2007: People who live within two miles of the lab have higher rates of certain cancers than those who live more than five miles from the site, according to an ATSDR-funded study conducted at the University of Michigan. with cancers of the thyroid, blood, bladder, and lymphatic tissue.

Neighbors of a former rocket testing and nuclear study center in northwest Los Angeles began calling for suitability studies after learning that an experimental nuclear reactor had partially melted down in 1959. This attracted little public attention until 1979, when academics from the University of California, Los Angeles delved into the history of the Santa Susana Field Laboratory.

Aerospace giant Boeing bought the assets in 1996. Soon after, clinical studies published in 1997 and 1999 found that staff at the Santa Susana lab were at increased risk of dying from lung, blood and lymphatic cancer. Community members wanted to know if they were also in danger.

ATSDR, in response to California legislators, sent a team to Southern California in the fall of 1999. Its task was to determine whether sufficient data were available to examine the potential effects of the laboratory on physical fitness. The team visited the site and listened to the consideraciones. de more than 250 citizens of the Los Angeles suburbs.

The team advised that further studies be done to determine whether the site was contributing to the emergence of cancers and other physical disorders in the surrounding community. Despite the absence of such information, the team issued a “preliminary” conclusion that the Santa Susana site did not pose a danger to the surrounding community.

The discovery highlighted Boeing’s protection guarantees. The company, in collaboration with the Department of Energy and NASA, is responsible for cleaning the site.

“I think this reassures the network that there is no evidence of a fitness hazard caused by the operations of the Santa Susana Field Laboratory,” a Boeing spokesperson said in an article published in the Associated Press in November 1999 regarding the ATSDR report.

Lawmakers and network advocates have been pushing for fitness studies.
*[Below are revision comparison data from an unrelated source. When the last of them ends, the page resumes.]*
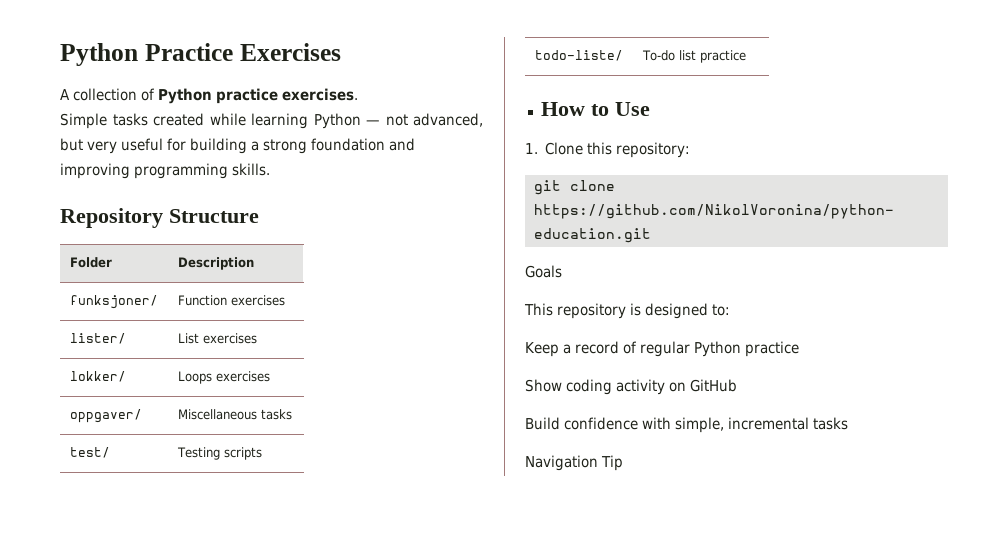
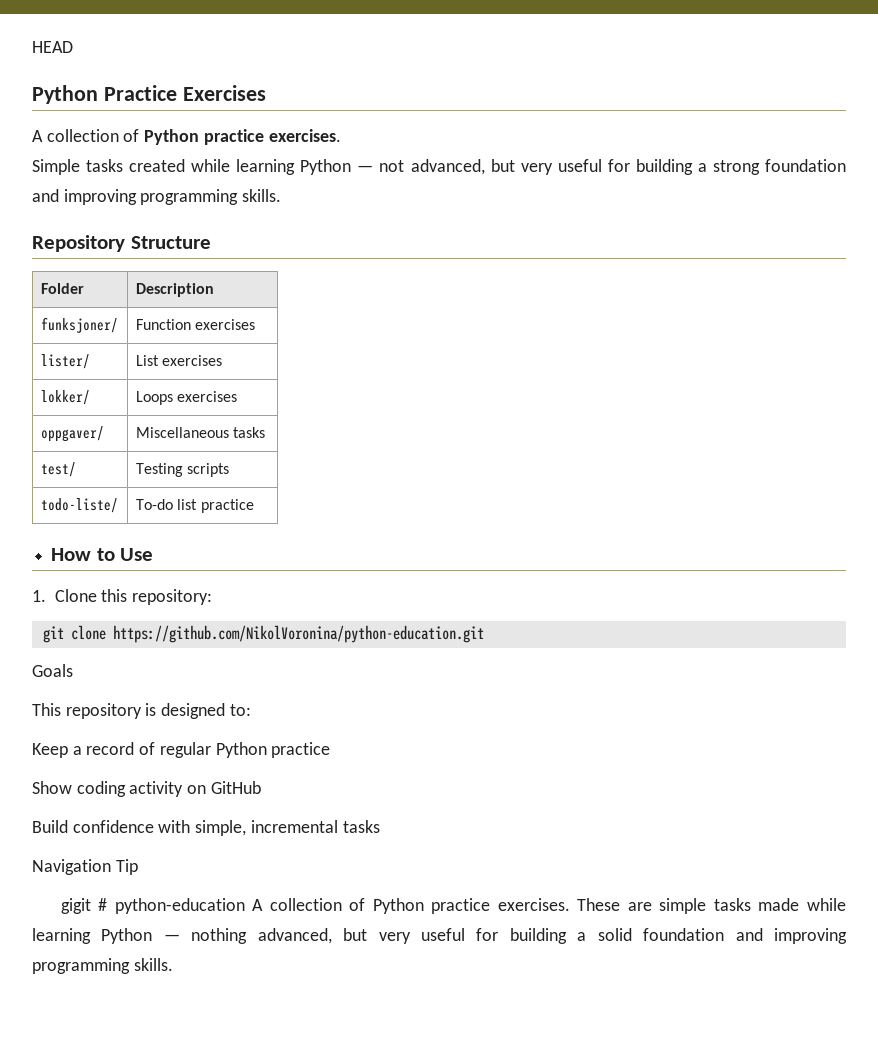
+ HEAD
+ gigit # python-education A collection of Python practice exercises. These are simple tasks made while learning Python — nothing advanced, but very useful for building a solid foundation and improving programming skills.

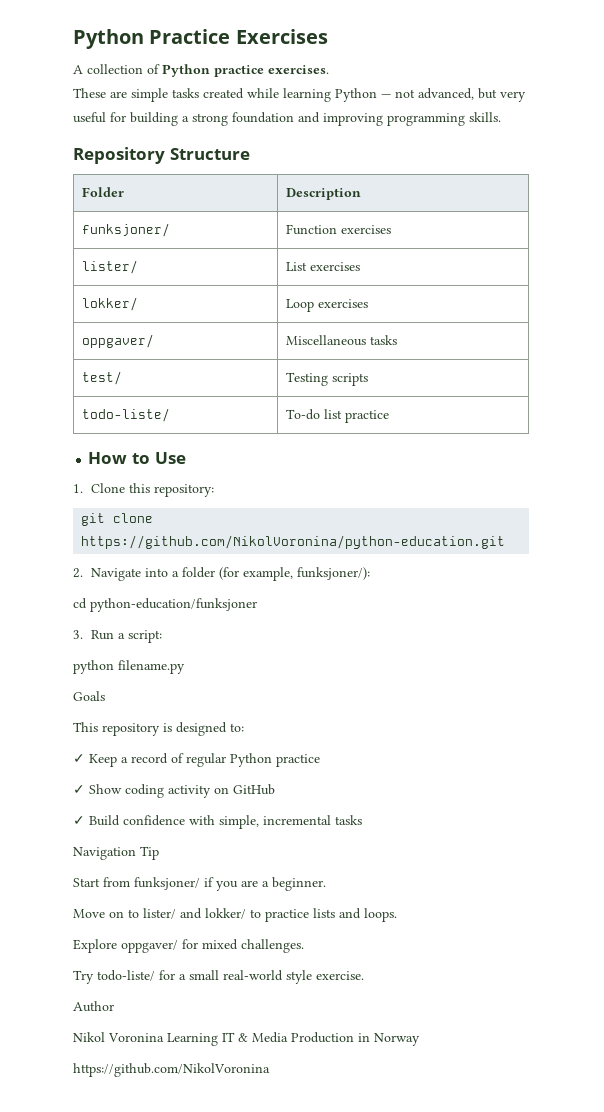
- HEAD
- Simple tasks created while learning Python — not advanced, but very useful for building a strong foundation and improving programming skills.
+ These are simple tasks created while learning Python — not advanced, but very useful for building a strong foundation and improving programming skills.
- lokker/ | Loops exercises
+ lokker/ | Loop exercises
+ 2. Navigate into a folder (for example, funksjoner/):
+ cd python-education/funksjoner
+ 3. Run a script:
+ python filename.py
- Keep a record of regular Python practice
+ ✓ Keep a record of regular Python practice
- Show coding activity on GitHub
+ ✓ Show coding activity on GitHub
- Build confidence with simple, incremental tasks
+ ✓ Build confidence with simple, incremental tasks
- gigit # python-education A collection of Python practice exercises. These are simple tasks made while learning Python — nothing advanced, but very useful for building a solid foundation and improving programming skills.
+ Start from funksjoner/ if you are a beginner.
+ Move on to lister/ and lokker/ to practice lists and loops.
+ Explore oppgaver/ for mixed challenges.
+ Try todo-liste/ for a small real-world style exercise.
+ Author
+ Nikol Voronina Learning IT & Media Production in Norway
+ https://github.com/NikolVoronina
ATSDR agreed to fund the studies, and a contractor recruited researchers to do the work.

The UCLA researchers found that other people who lived near the old lab could be chronically exposed to contaminants from the site. Children in a community just south of the site could be threatened by lead and arsenic. In 2007, researchers at the University of Michigan found that other people who lived within two miles of the lab had higher rates of thyroid, blood, bladder, and other cancers than those who lived farther away from the site.

Burt Cooper, who was part of the ATSDR team for the 1999 review, said he was not surprised that subsequent studies had drawn different conclusions than the initial ATSDR work. “The science of all of this is not precise science,” Cooper said.

Boeing went on to cite the 1999 ATSDR report. When the 2006 UCLA study was released, Boeing used the previous report to question the new one. The company questioned how the UCLA researchers used “essentially the same” data as ATSDR but “came to conclusions that are very different from that,” according to a letter the company sent to the UCLA study’s author.

In 2011, an industry-backed organization cited the 1999 ATSDR report to dispute claims made through a media outlet that a cluster of thyroid and bladder cancers surrounded the former lab.

Boeing also cited the 1999 report in response to questions for a Reuters article about Santa Susana in 2022 and in an email to a county fitness official who spoke about the need to delete the report at a town hall in 2023.

In an article for this article, Boeing said that many studies, taken together, “do not help establish a link between cancer incidence and beyond operations at the Santa Susana box laboratory. “

ATSDR did answer questions about Boeing and the Santa Susana lab.